03 October 2011
ByAppeared in BioNews 627
Gene differences between men and women could mean that women are better at resisting certain infections and diseases than men, a new study suggests. The second X chromosome in women gives them an immunological advantage over men, possibly giving credence to man's perceived susceptibility to 'man-flu'. The authors of the study said the results could have important implications in the development of drugs and treatments for cancer.
'Statistics show that in humans, as with other mammals, females live longer than males and are more able to fight off shock episodes from sepsis, infection or trauma', said Dr Libert. 'We believe this is due to the X chromosome which in humans contains 10 percent of all micro RNAs [small fragments of RNA] detected so far in the genome. The roles of many remain unknown, but several X chromosome-located strands of microRNA have important functions in immunity and cancer'.
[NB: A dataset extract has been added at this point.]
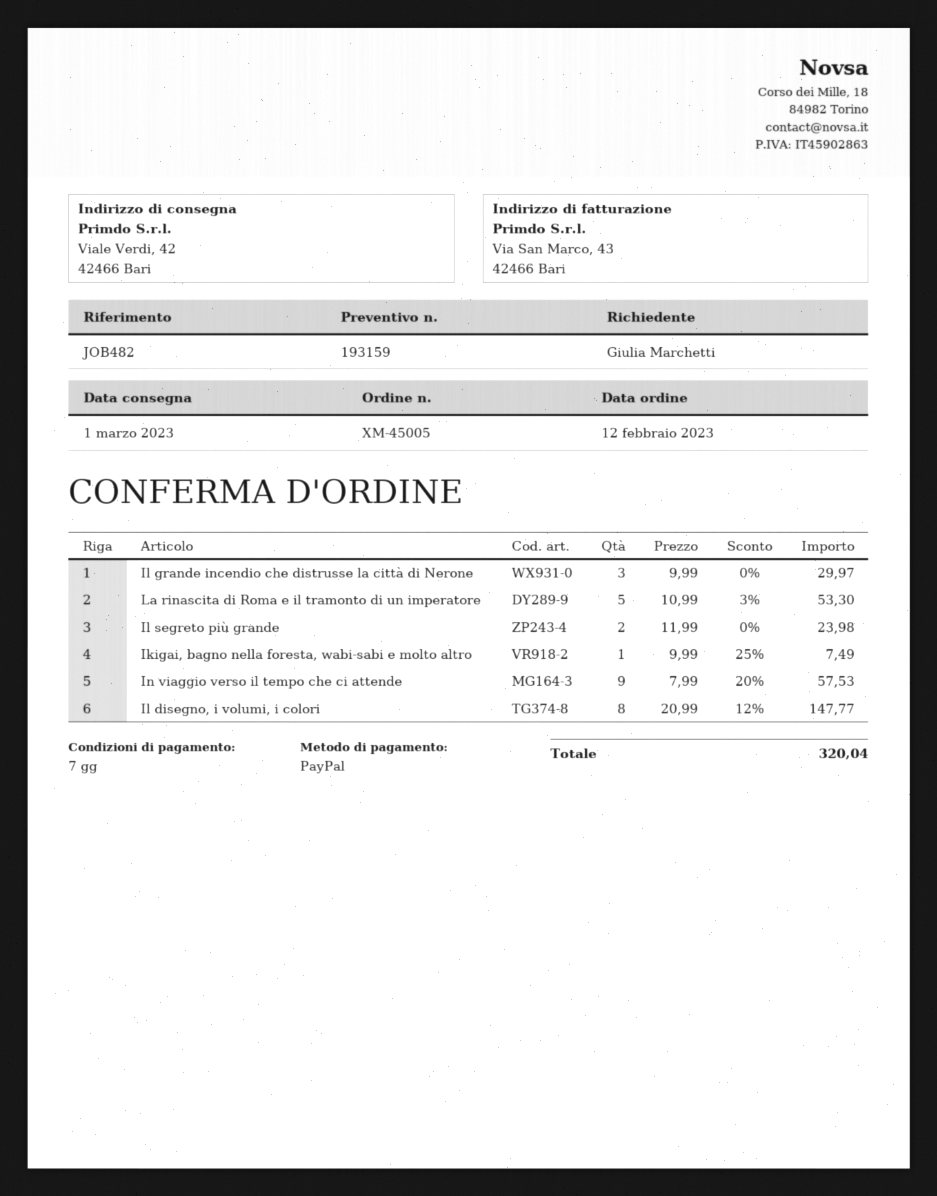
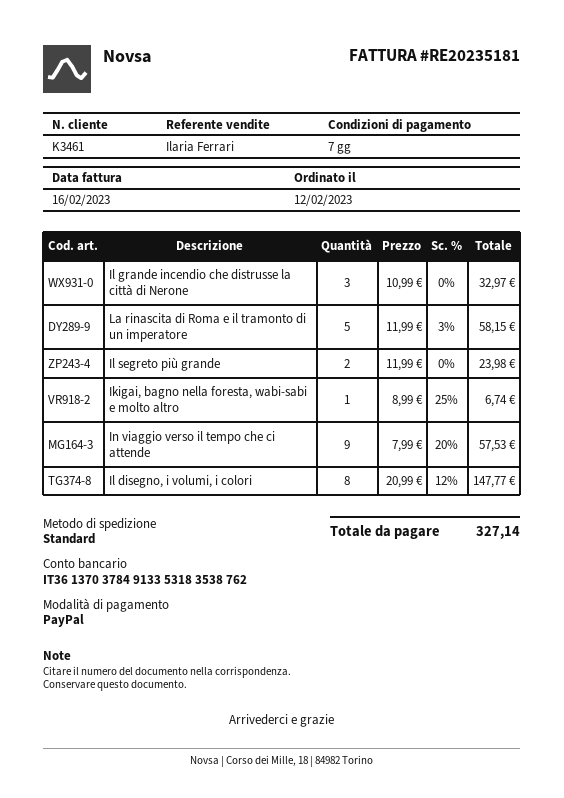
Il grande incendio che distrusse la città di Nerone: 3 x 9.99 = 29.97 -> 3 x 10.99 = 32.97
La rinascita di Roma e il tramonto di un imperatore: 5 x 10.99 - 3% = 53.30 -> 5 x 11.99 - 3% = 58.15
Ikigai, bagno nella foresta, wabi-sabi e molto altro: 1 x 9.99 - 25% = 7.49 -> 1 x 8.99 - 25% = 6.74
total: 320.04 -> 327.14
Women have two X chromosomes whereas men have one X and one Y chromosome. The X chromosome, larger and containing more genes than its Y counterpart, houses immunity genes which help in the fight against infections and cancer. However, the function of these genes can be blocked by a process known as gene silencing. Silencing the genes in one of a female's two X chromosomes compensates for the unequal gene expression between the sexes. But the study, led by Dr Claude Libert of Ghent University in Belgium, showed that some female genes can escape the silencing process, leaving women with up to twice as many disease fighting gene products than men. This may enable women to fight off certain illnesses more effectively than men.
'How this unique form of genetic inheritance influences X chromosome linked microRNAs will be a challenge for researchers for years to come, not only from an evolutionary point of view, but also for scientists investigating the causes and cures of disease', Dr Libert said.
However, it is not all good news for women. The study also notes that the advantages in having two X chromosomes are slightly offset by the fact that it increases 'their susceptibility to develop autoimmune disorders later in life', the study authors wrote.